**Requirement:** Pictures are to be left out, and only the lines from the one containing "approaches to constructing" through the last line of the data are to be returned exactly.

**Data for review:**
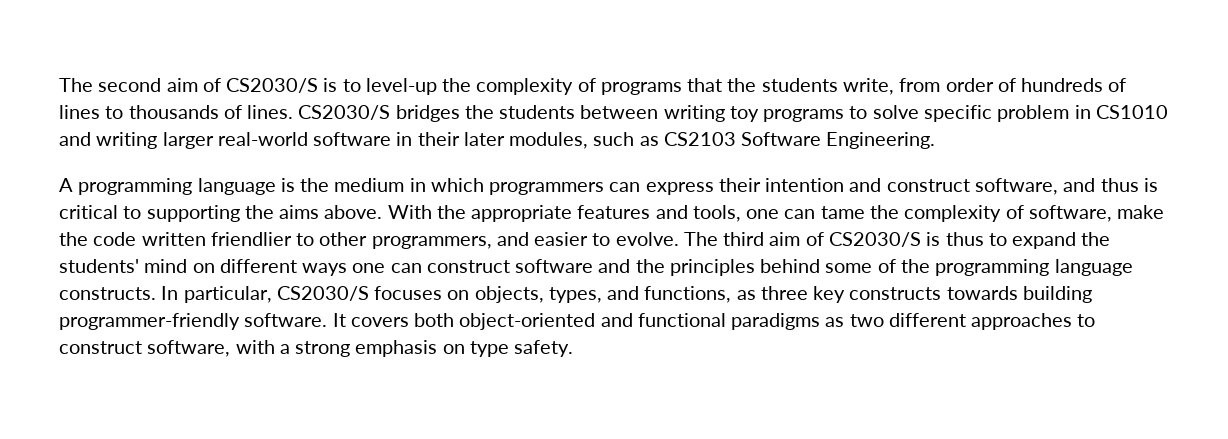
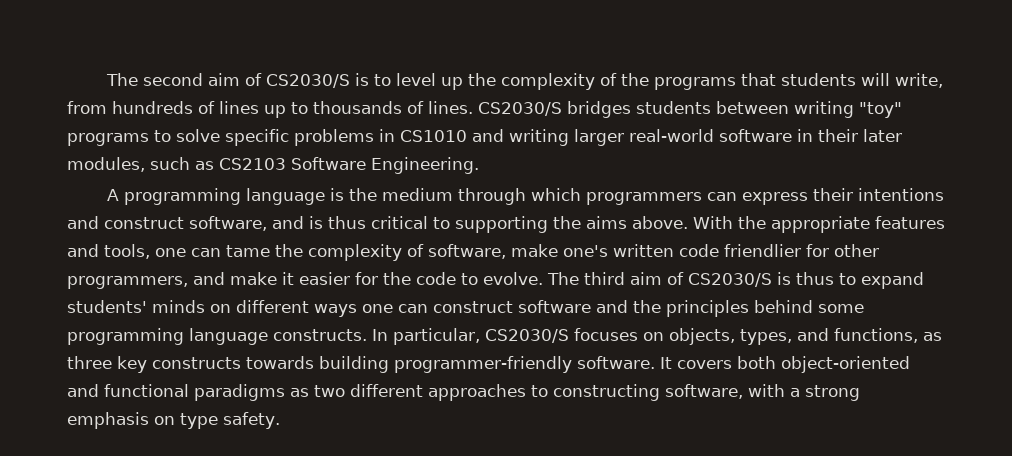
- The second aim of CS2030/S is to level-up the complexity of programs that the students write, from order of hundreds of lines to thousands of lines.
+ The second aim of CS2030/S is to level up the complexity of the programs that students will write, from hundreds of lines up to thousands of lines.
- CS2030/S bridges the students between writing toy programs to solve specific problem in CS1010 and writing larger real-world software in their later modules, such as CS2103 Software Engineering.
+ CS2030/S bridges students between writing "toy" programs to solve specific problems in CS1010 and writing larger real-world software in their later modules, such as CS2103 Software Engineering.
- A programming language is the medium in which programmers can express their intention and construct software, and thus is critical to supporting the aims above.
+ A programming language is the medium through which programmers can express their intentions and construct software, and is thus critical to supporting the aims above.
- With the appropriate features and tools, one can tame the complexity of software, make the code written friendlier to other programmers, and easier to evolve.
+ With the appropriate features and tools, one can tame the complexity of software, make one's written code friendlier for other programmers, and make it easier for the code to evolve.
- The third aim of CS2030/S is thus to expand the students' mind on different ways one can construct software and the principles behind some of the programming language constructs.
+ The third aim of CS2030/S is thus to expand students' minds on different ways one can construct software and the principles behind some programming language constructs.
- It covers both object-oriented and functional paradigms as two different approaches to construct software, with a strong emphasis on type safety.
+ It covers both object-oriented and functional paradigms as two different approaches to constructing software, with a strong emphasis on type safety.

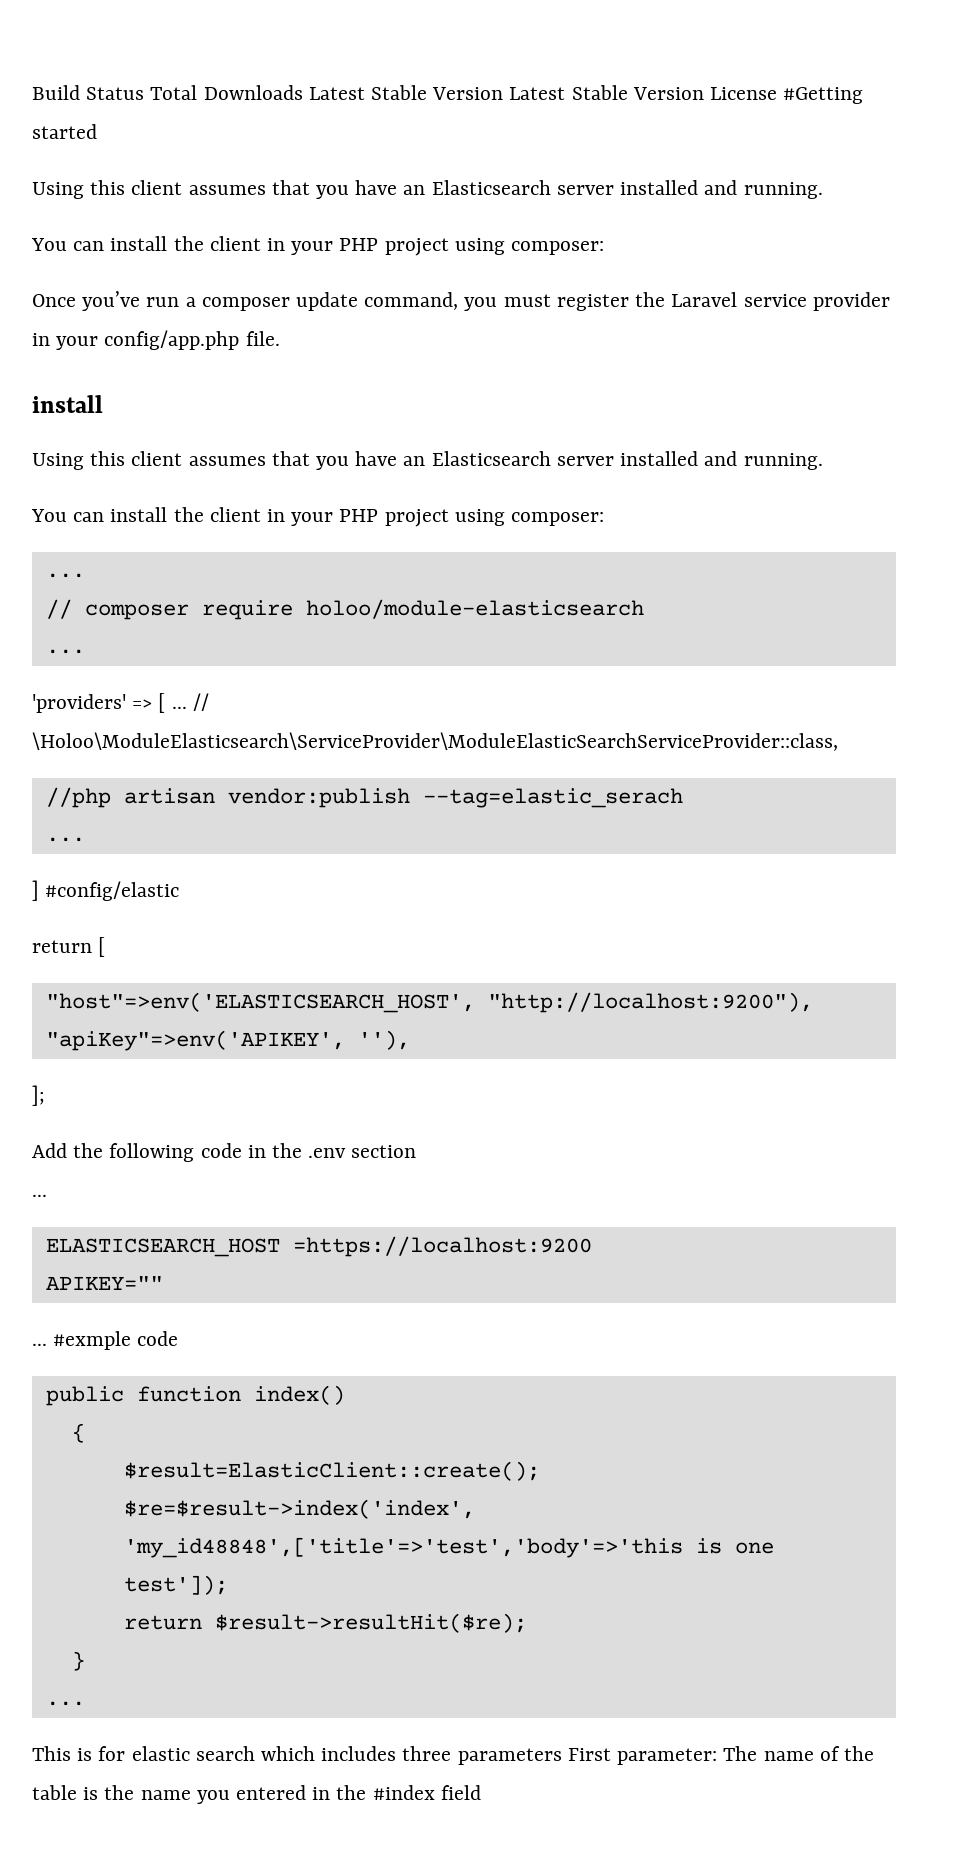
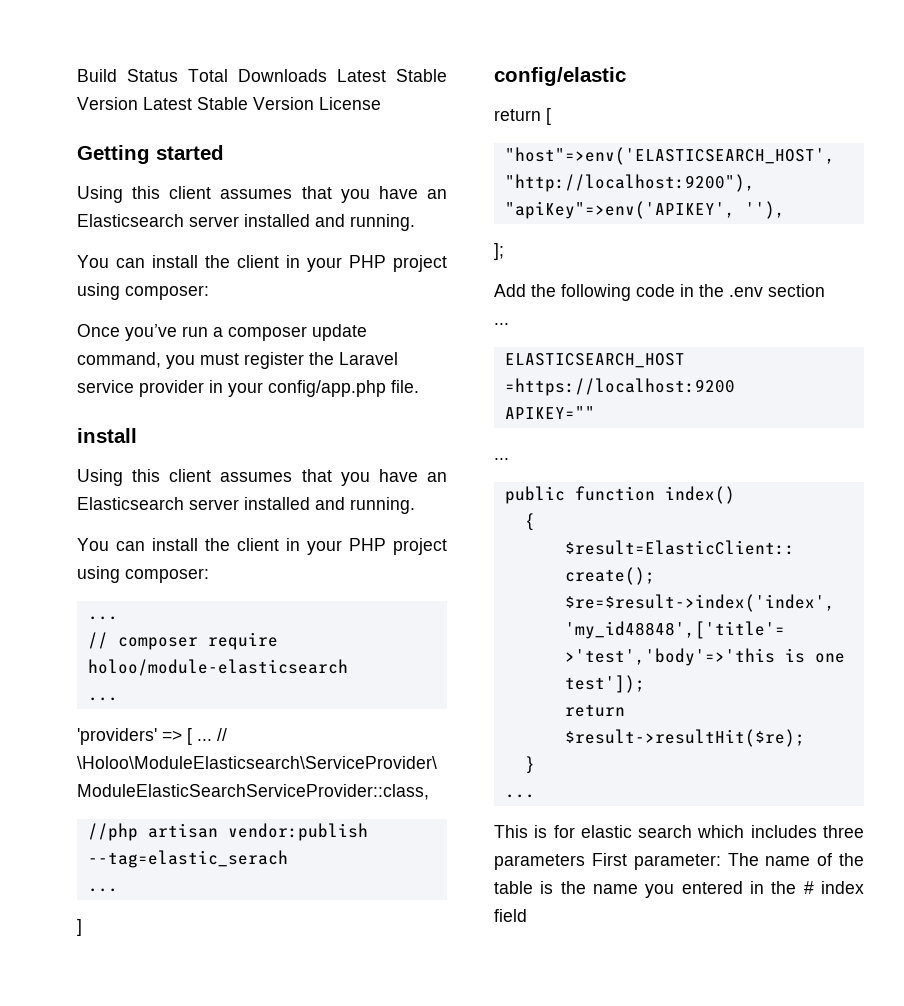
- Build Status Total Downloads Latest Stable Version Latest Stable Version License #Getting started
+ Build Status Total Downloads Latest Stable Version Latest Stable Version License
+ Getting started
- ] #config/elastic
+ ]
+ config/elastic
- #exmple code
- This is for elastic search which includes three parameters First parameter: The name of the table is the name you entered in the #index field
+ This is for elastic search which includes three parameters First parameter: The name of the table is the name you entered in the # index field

**Exercise solution:**
+ It covers both object-oriented and functional paradigms as two different approaches to constructing software, with a strong emphasis on type safety.

- Build Status Total Downloads Latest Stable Version Latest Stable Version License #Getting started
+ Build Status Total Downloads Latest Stable Version Latest Stable Version License
+ Getting started
- ] #config/elastic
+ ]
+ config/elastic
- #exmple code
- This is for elastic search which includes three parameters First parameter: The name of the table is the name you entered in the #index field
+ This is for elastic search which includes three parameters First parameter: The name of the table is the name you entered in the # index field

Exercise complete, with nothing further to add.